By James Painter
BBC Latin America analyst
President Evo Morales enjoys strong support in places like El Alto
The official results of Bolivia's referendum on a new constitution confirm what most observers had suspected: the country is divided along regional lines as strongly as ever.
But the geographical fault lines are set to be compounded by two other factors in 2009.
First: Elections are scheduled for the end of the year.
Second: The global economic turndown is going to make it more difficult for left-wing president Evo Morales to deliver social improvements to his supporters.
Mr Morales can claim a resounding victory with 61.4% of voters nationally backing the new constitution.
But the governors of opposition strongholds in Santa Cruz, Beni, Pando and Tarija can also claim success, arguing that was less than the 67% Mr Morales won in a recall referendum last August.
The political conflict, which at times has become violent, is set to continue.
There are two main areas where the opposition is likely to continue its fight.
The first is in Congress, where the ruling Movement to Socialism party (MAS) does not have a majority in the upper house.
Re-election: Allows Mr Morales to stand for re-election in Dec 2009
Indigenous rights: Stresses importance of ethnicity in Bolivia's make-up. A whole chapter devoted to indigenous rights
Autonomy: Power decentralised, four levels of autonomy - departmental, regional, municipal and indigenous
Resources: Sets out state control over key economic sectors, state sovereignty over vast natural gas fields
Judiciary: Indigenous systems of justice same status as official existing system. Judges will be elected, and no longer appointed by Congress.
Land: New limit on ownership 5,000 hectares (12,355). But measure not retroactive.
It is likely that more than 100 new laws will need to be passed to make the constitution operational. Some members of Podemos, the main opposition party in Congress, are bound to try to block them.
The second area is how the various levels of autonomy will work.
To give an example: One of the opposition-controlled regions, Tarija, holds about 85% of Bolivia's reserves of gas, which is the country's main export.
But about 80% of those reserves are estimated to be in traditional lands of the Guarani Indians, one of the 36 indigenous groups in Bolivia whose rights have been extended under the new constitution.

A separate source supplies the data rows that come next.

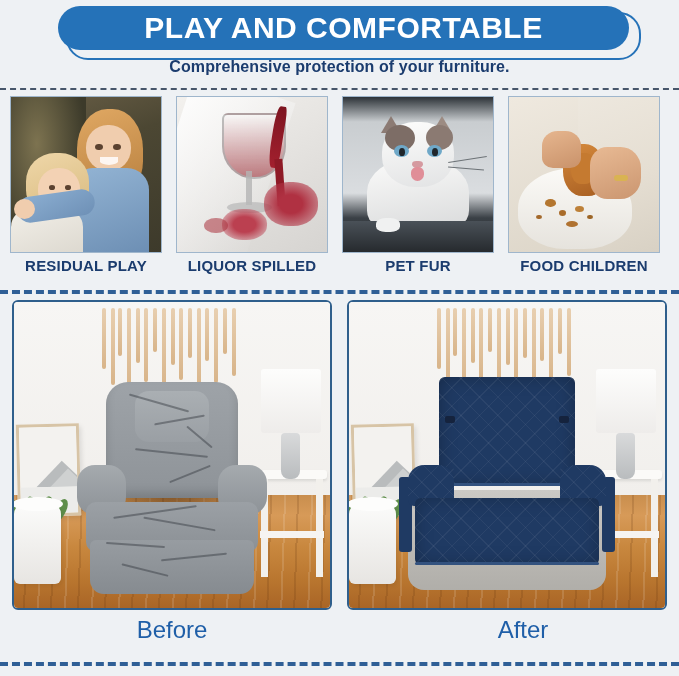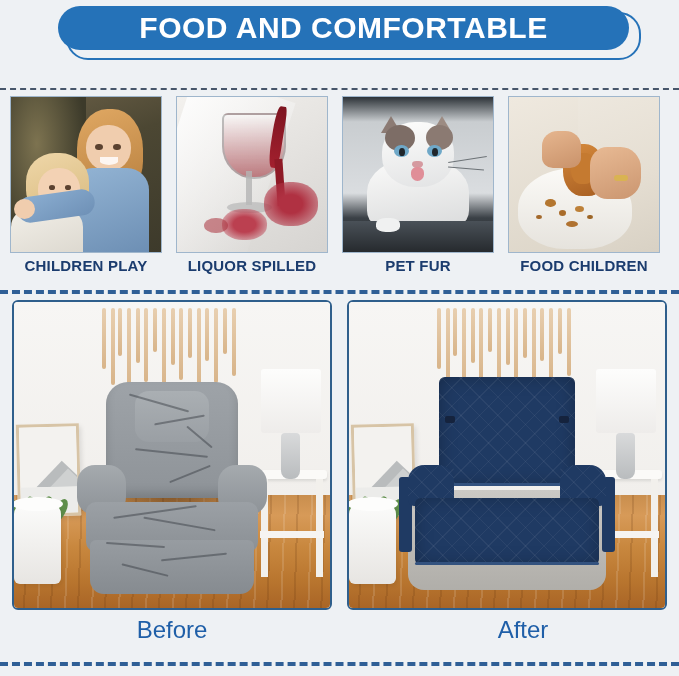--- a/index.html
+++ b/index.html
@@ -170,22 +170,23 @@
   .strap{position:absolute;width:10px;height:7px;background:#15233d;border-radius:2px;}
 </style>
 </head>
 <body>
 
 <div class="page">
 
   <div class="banner-wrap">
     <div class="banner-outline"></div>
     <div class="banner-pill"></div>
-    <div class="banner-title">FOOD AND COMFORTABLE</div>
+    <div class="banner-title">PLAY AND COMFORTABLE</div>
   </div>
+  <div class="subtitle">Comprehensive protection of your furniture.</div>
 
   <div class="divider-thin" style="top:88px"></div>
 
   <div class="thumbs">
 
     <div class="thumb t1">
       <div class="frame">
         <div class="art" style="background:linear-gradient(160deg,#6b6048 0%,#4c4733 38%,#3d3a2b 100%);">
           <div style="position:absolute;left:-5%;top:0;width:55%;height:100%;background:radial-gradient(ellipse at 40% 30%,#7d7350,#3c3a2a 70%);"></div>
 
@@ -200,21 +201,21 @@
           <div style="position:absolute;left:18%;top:46%;width:28%;height:28%;border-radius:48%;background:#f3d2b4;"></div>
           <div style="position:absolute;left:25%;top:57%;width:4%;height:3%;border-radius:50%;background:#5b4230;"></div>
           <div style="position:absolute;left:36%;top:57%;width:4%;height:3%;border-radius:50%;background:#5b4230;"></div>
           <div style="position:absolute;left:27%;top:64%;width:11%;height:5%;border-radius:0 0 50% 50%;background:#c8706d;"></div>
           <div style="position:absolute;left:0%;top:72%;width:48%;height:28%;border-radius:18px 18px 0 0;background:linear-gradient(160deg,#f2efe8,#ddd9d0);"></div>
 
           <div style="position:absolute;left:4%;top:62%;width:52%;height:17%;border-radius:14px;background:linear-gradient(160deg,#8cafd2,#6e90b6);transform:rotate(-8deg);"></div>
           <div style="position:absolute;left:2%;top:66%;width:14%;height:13%;border-radius:50%;background:#f0cdae;"></div>
         </div>
       </div>
-      <div class="cap">CHILDREN PLAY</div>
+      <div class="cap">RESIDUAL PLAY</div>
     </div>
 
     <div class="thumb t3">
       <div class="frame">
         <div class="art" style="background:linear-gradient(180deg,#2d3338 0%,#c9cdd0 16%,#dadde0 62%,#3a4046 78%,#23272b 100%);">
 
           <div style="position:absolute;left:16%;top:40%;width:68%;height:48%;border-radius:44% 44% 30% 30%;background:linear-gradient(170deg,#fbfbfa,#d8d9da);"></div>
 
           <div style="position:absolute;left:26%;top:16%;width:48%;height:42%;border-radius:46%;background:linear-gradient(170deg,#fdfdfc,#e2e3e4);"></div>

Political discord is likely to increase as a result of the referendum as it becomes more complicated to resolve competing claims over how to distribute the gas income, worth more than $200m (£138m) to Tarija last year.
In the past, the dispute was usually between the region and the central state, but now indigenous groups are likely to stake a claim.
It is possible meanwhile, that the different strands of the opposition start to pay more attention to finding a unitary candidate to take on Mr Morales in the presidential elections, and less attention to pushing their regional demands.
But they will have three fundamental obstacles.
Smiling during the referendum but hard times may lie ahead
The first is that recent voting suggests that they will be very hard pushed to break the 40% barrier at a national level.
The second is that leaders from the regional opposition strongholds do not, as yet, have a national project which could appeal to the majority indigenous population.
The final problem is more practical. Several politicians have put themselves forward as an opposition candidate, but it will be difficult to find one that broadly has appeal and is acceptable.
The one area where Mr Morales may be weak in 2009 is the economy.
Bolivia is particularly vulnerable to the global economic downturn for three reasons: the fall in commodity prices; the drop in demand; and the decline in remittances.
Four commodities, oil, gas, zinc and tin, make up about two-thirds of Bolivia's exports.
The price of zinc has dropped by about a half in the last six months, tin by a third.
Oil and gas revenues were worth about $2.2bn in 2008 and are estimated to drop by about $700m in 2009.
High commodity prices over the last few years are the main reason why Bolivia has been able to run a historically unusual fiscal surplus.
Bolivians probably did not even read the text of the new constitution but voted for it anyway as a show of support for Mr Morales
But this is not likely to be sustained, which could mean less money for social spending and less money to distribute to the regions.
Demand for minerals is also set to drop. Bolivia exports large quantities of zinc to South Korea, for example, where demand is already plummeting.
The US's suspension of trade preferences for non-traditional exports like textiles is also likely to have an adverse effect, particularly in El Alto where support for Mr Morales is very strong.
Finally, remittances sent home by Bolivians abroad are already falling rapidly from the $1bn they were worth in 2008. These provide a very important safety cushion for large sectors of the poor.
Despite the unfavourable economic context, analysts say it is hard to see Mr Morales losing the election in December, which would give him a five-year term.
He remains popular, and the opposition remains weak at a national level.
Unlike Hugo Chavez in Venezuela, Mr Morales emerged from a well-organised, largely indigenous social and trade union movement, where his roots and support remain strong.
Proof of that was that many Bolivians probably did not even read the text of the new constitution but voted for it anyway as a show of support for Mr Morales's social and political project to shift resources to the indigenous poor.
The country is set for another rocky ride in 2009.
But then as observers often remark, Bolivia is well-known for the "stability of its instability".